Pindah ke Nusakambangan, 1 Napi Narkotika Diduga Idap HIV/AIDS
Senin, 25 Jun 2007 11:44 WIB
Semarang - Sebanyak 224 napi narkotika dari Jakarta, Tangerang, Banten, Jawa Tengah, dan Jawa Timur telah dipindahkan ke LP Pasir Putih, Nusakambangan, Cilacap, Jawa tengah. Seorang di antaranya diwaspadai mengidap HIV/AIDS. Kepala Divisi Pemasyarakatan Depkum HAM Jateng Bambang Winahyo mengatakan, sebelum dipindah ke LP Pasir Putih, para napi dicek kesehatannya.
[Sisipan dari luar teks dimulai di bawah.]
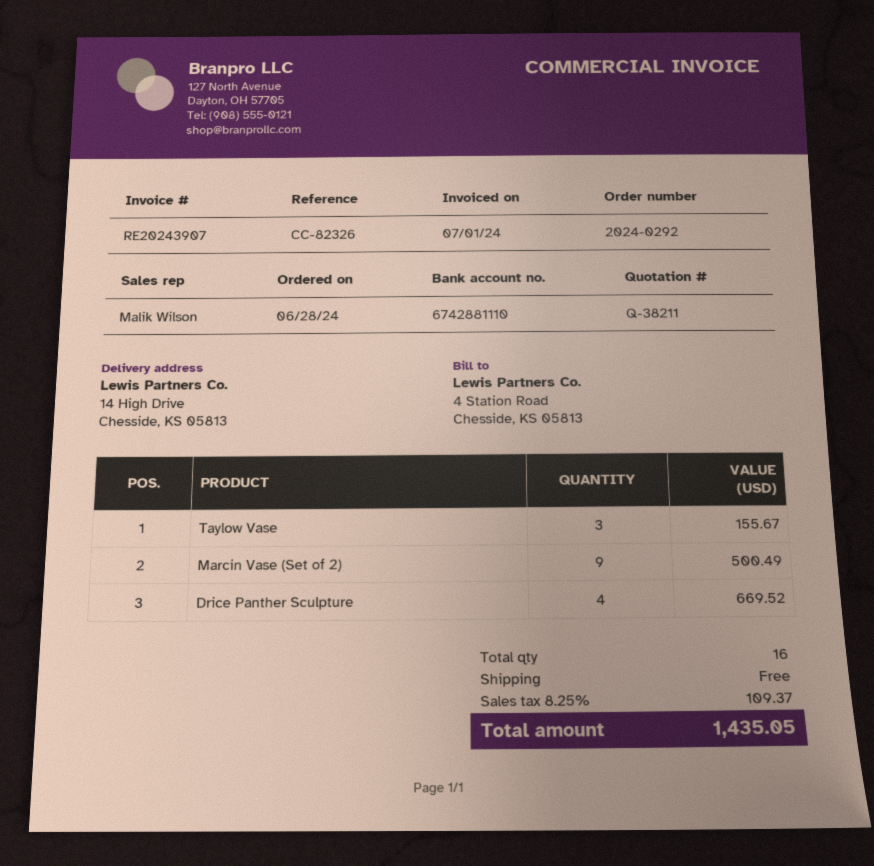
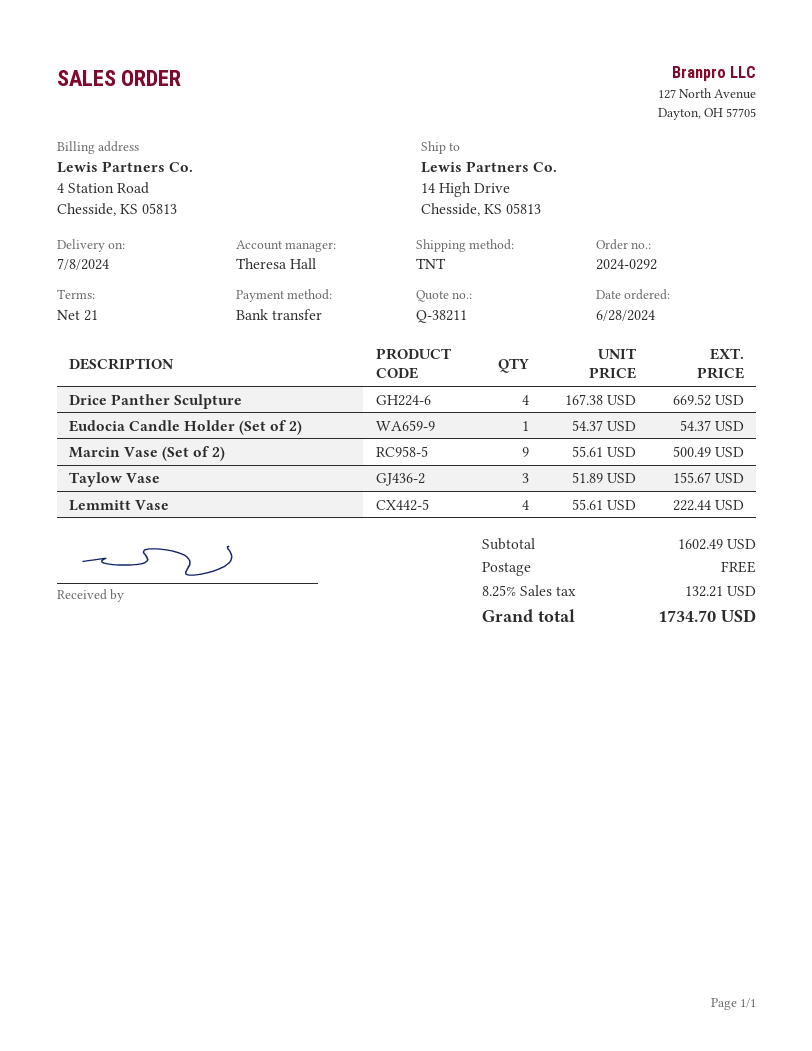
sales rep: Malik Wilson -> Theresa Hall
Eudocia Candle Holder (Set of 2): none -> 1 for 54.37
Lemmitt Vase: none -> 4 for 222.44
tax: 8.25% = 109.37 -> 8.25% = 132.21
total: 1435.05 -> 1734.70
Saat itulah, seorang napi teridentifikasi jenis penyakitnya. "Untuk sementara dokter LP Nusakambangan, Sudiro menyimpulkan napi tersebut terjangkit hepatitis. Namun kita akan memantau secara intensif untuk memastikan penyakitnya," katanya kepada detikcom melalui telepon, Senin (25/6/2007). Meski napi tersebut didiagnosa terjangkit hepatitis, lanjut Bambang, namun pihak LP mewaspadai kemungkinan adanya virus HIV. Pasalnya, gejala dan efek dua penyakit tersebut hampir sama. Bambang menolak menyebutkan identitas napi tersebut. Dia hanya mengatakan napi itu berasal dari Jakarta. "Ya nanti kita cek terus. Tiap hari, dokter Sudiro kan memeriksa kesehatan napi di sana (Nusakambangan)," jelasnya. Berdasarkan data di Depkum HAM Jateng, 224 napi yang telah dipindah ke LP Pasir Putih, Nusakambangan, terdiri dari 18 dari Jateng dan Jatim, 72 dari Nusakambangan sendiri, dan sisanya berasal dari Tangerang, Banten, dan Jakarta. Untuk napi koruptor dan teroris, Depkum HAM belum bisa menjelaskan kapan pemindahan akan dilakukan, karena masih menunggu petunjuk dari Dirjen Lapas. Menurut dia, sampai saat ini, LP yang terkenal dengan sebutan SMS (Super Maximum Security) itu belum sepenuhnya selesai dibangun.